■ WHAT THE TASK REQUIRES
No pictures belong in the copy. Restate the rest of the data exactly.
-- INFORMATION SHOWN follows --
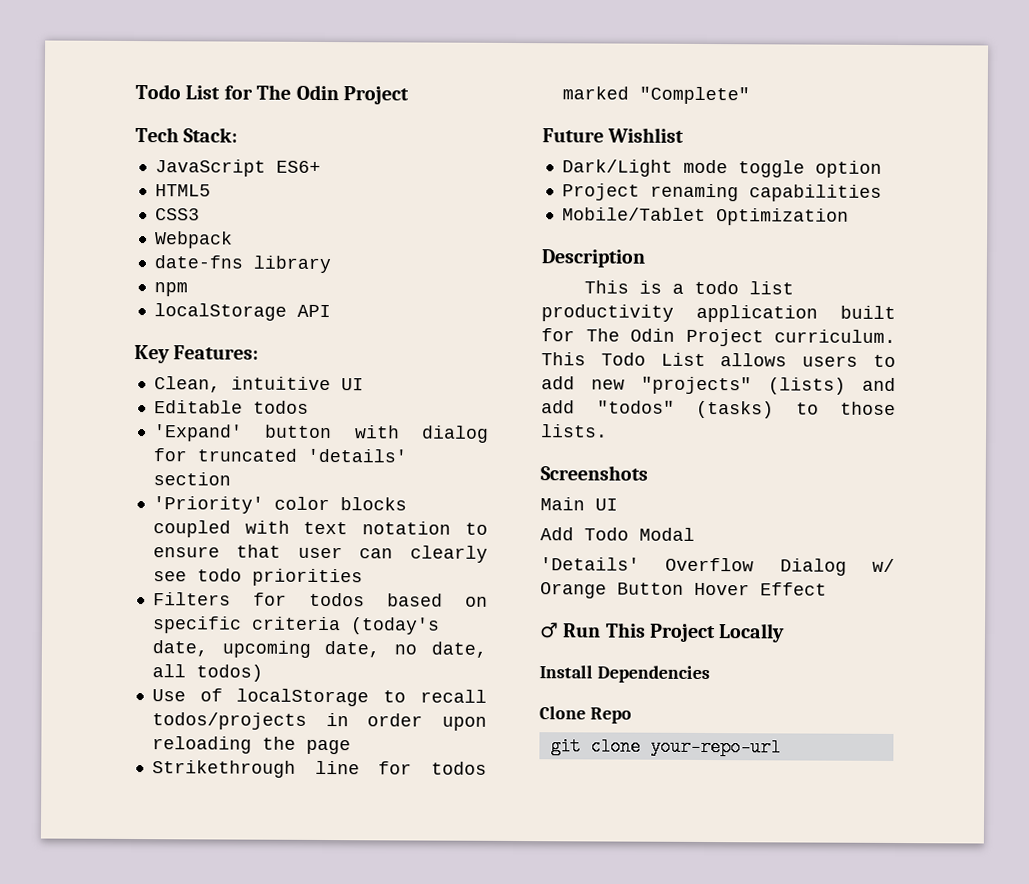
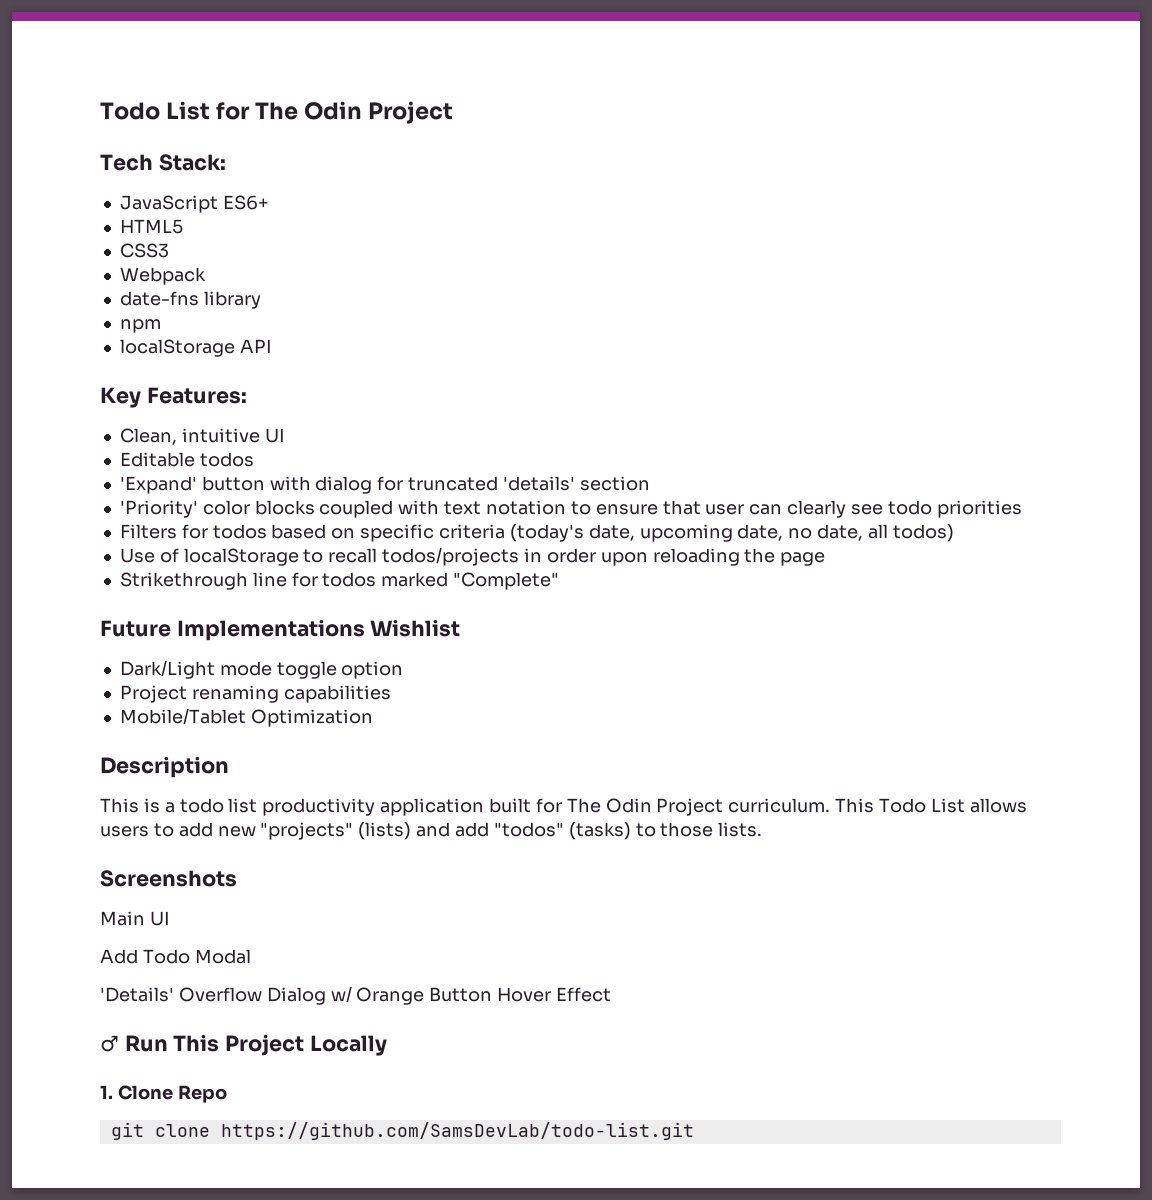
- Future Wishlist
+ Future Implementations Wishlist
- Install Dependencies
- Clone Repo
+ 1. Clone Repo
- git clone your-repo-url
+ git clone https://github.com/SamsDevLab/todo-list.git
-- INFORMATION SHOWN concluded --
■ YOUR SOLUTION
- Future Wishlist
+ Future Implementations Wishlist
- Install Dependencies
- Clone Repo
+ 1. Clone Repo
- git clone your-repo-url
+ git clone https://github.com/SamsDevLab/todo-list.git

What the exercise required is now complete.